Mina et le dernier métro
"T'en trouveras facilement un à la station", lui avait dit sa fille, un peu agacée, après avoir tenté en vain d'avoir une voiture par les radios, "tu peux comprendre que je ne peux pas m'occuper de toi comme ça, à l'improviste !". Puis Philippine l'avait gentiment poussée sur le palier, avant de refermer vite la porte de son appartement, comme si déjà le dîner improvisé en cette veille de vacances lui avait pesé. Mina traversa le jardin de la copropriété sans prêter attention aux premières roses, magnifiques malgré la lumière blafarde du lampadaire. Il faisait frais mais elle ne s'en rendit pas compte, son corps semblait étanche à toute sensation. Elle attendit désespérément un taxi à la station. Pas un seul non plus en vadrouille dans ce quartier huppé de la capitale où les habitants ne manquent pas de se calfeutrer chez eux dès la soirée commencée. Or, il était minuit passé.
Comme un automate, Mina s'engouffra dans la bouche de métro. Au bout du quai désert, des flashes clignotaient par intermittence, scintillant dans la lueur glauque des lieux. Cela la sortit de ses pensées aussi sombres que ces rails qui se perdaient dans un tunnel en courbe, ce couloir dont elle avait oublié jusqu'à l'odeur désagréable de caoutchouc chaud mélangée à celle de produits d'entretien bon marché. Elle détestait le métro et s'aperçut qu'elle n'y avait pas mis les pieds depuis quelques années, de même qu'elle avait oublié l'existence de ces cabines photomaton. Elle se rappela son adolescence, ce grand amusement que d'aller, en bande de copines, se payer une tranche de rigolade à gorge déployée devant ce miroir qui vous renvoyait en quelques minutes votre jeunesse insolente sur papier glacé, à une époque où on ne disposait pas encore de tous les gadgets actuels capables d'immortaliser la moindre parcelle de sa vie dans une immédiateté bien inquiétante.
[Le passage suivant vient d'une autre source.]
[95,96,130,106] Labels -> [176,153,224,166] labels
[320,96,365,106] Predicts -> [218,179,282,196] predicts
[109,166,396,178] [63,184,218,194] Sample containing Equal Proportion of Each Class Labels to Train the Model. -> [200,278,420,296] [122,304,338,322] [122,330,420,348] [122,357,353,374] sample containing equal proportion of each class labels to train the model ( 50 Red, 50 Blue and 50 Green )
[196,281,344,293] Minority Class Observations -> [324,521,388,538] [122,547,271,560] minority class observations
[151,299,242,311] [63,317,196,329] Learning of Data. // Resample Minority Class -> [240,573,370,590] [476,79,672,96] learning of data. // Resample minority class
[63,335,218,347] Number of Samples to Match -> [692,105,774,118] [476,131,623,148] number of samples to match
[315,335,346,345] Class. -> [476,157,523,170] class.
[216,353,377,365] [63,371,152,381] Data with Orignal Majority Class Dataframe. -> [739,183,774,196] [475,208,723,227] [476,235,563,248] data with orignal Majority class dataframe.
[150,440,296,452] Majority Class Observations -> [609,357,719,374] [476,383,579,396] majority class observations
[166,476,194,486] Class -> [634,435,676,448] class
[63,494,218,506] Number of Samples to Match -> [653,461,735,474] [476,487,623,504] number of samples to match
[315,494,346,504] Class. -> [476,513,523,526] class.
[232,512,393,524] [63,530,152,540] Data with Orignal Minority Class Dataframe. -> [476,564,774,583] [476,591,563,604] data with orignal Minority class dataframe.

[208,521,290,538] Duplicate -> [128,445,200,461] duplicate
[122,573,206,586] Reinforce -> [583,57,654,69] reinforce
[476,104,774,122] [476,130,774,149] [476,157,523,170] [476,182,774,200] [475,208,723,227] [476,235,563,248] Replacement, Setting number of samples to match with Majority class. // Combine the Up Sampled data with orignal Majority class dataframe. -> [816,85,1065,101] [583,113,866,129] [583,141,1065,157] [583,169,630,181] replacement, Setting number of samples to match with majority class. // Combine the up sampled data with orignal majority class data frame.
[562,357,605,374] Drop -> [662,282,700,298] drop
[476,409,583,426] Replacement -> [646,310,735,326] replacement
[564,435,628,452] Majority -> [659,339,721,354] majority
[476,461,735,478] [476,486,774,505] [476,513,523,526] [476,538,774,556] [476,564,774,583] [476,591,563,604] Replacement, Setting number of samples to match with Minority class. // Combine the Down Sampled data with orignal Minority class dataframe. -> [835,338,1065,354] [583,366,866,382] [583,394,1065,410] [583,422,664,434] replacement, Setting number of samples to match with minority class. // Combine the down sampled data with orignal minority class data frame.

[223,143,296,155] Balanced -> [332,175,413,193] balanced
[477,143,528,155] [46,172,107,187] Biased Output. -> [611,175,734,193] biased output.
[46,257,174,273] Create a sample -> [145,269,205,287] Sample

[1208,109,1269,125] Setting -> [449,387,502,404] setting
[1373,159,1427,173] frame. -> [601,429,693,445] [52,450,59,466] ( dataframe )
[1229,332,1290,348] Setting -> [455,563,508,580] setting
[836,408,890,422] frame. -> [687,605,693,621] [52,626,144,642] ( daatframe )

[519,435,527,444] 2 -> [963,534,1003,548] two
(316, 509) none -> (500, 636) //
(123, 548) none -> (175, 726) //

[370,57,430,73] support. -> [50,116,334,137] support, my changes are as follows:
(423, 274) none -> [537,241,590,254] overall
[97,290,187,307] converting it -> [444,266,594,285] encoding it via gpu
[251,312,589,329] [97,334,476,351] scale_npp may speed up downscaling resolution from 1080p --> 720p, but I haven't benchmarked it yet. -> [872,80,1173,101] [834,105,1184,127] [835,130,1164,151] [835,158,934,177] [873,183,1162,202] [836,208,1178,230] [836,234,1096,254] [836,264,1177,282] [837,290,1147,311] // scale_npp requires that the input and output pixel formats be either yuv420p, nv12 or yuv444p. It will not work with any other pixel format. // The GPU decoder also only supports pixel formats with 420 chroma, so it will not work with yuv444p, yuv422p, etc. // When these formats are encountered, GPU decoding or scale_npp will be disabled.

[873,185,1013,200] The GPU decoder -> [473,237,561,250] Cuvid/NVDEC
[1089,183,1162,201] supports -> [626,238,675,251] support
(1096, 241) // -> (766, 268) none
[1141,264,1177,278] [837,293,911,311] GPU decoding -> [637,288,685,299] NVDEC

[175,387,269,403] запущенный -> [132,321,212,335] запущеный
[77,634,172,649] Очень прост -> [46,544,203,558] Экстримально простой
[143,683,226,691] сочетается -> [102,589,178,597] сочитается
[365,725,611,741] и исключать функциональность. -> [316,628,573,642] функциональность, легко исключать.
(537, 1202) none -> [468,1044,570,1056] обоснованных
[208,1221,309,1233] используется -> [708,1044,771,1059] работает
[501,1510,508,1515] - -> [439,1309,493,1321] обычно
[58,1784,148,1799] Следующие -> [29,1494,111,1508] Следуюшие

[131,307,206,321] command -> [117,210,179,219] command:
L'homme sortit de la cabine, attendit ses photos en lui tournant le dos, puis, une fois celles-ci récupérées, prit la sortie en toute hâte, sans lui jeter un regard comme si elle était invisible. Mina s'installa à son tour sur le siège, face à la glace terne, scruta son visage de face, de profil, remua la tête dans tous les sens, puis fixa cette ombre d'elle-même que l'obscurité du miroir lui renvoyait. Elle sentit se détacher d'elle ces yeux, ce regard, cette bouche, qu'elle croyait connaître par cœur. "Bellissima !", avait-elle entendu lui lancer une mamma italienne un jour qu'elle descendait, cheveux au vent, épaules nues, sous le soleil radieux, les rues de Bordighera, en route vers un rendez-vous amoureux. "Sehr schon...", avait murmuré encore, un jour, une grosse allemande, au bord du Ti Ti See. "Nice...", avait susurré un jeune adolescent dans les allées de Longchamp… Il arrivait aussi que des jeunes hommes facétieux se jetassent à ses pieds pour obtenir son numéro de téléphone… Tant d'hommes avait-elle connus, mais qu'elle quittait toujours sans avoir vraiment cessé de les aimer, comme si c'était inéluctable parce qu'elle ne pouvait faire un choix et qu'il n'était pas encore dans nos mentalités monogamiques de partager sa vie avec plusieurs amants à la fois. Choix… "Tu ne peux pas savoir, tu n'as jamais été quittée !", lui disaient ses amies. Choix ? Si elles savaient… Plutôt crainte d'être quittée lorsque, comme aujourd'hui, les lignes de son profil n'auraient plus été aussi parfaits, le bas de son visage se serait légèrement alourdi, sa démarche serait devenue plus incertaine.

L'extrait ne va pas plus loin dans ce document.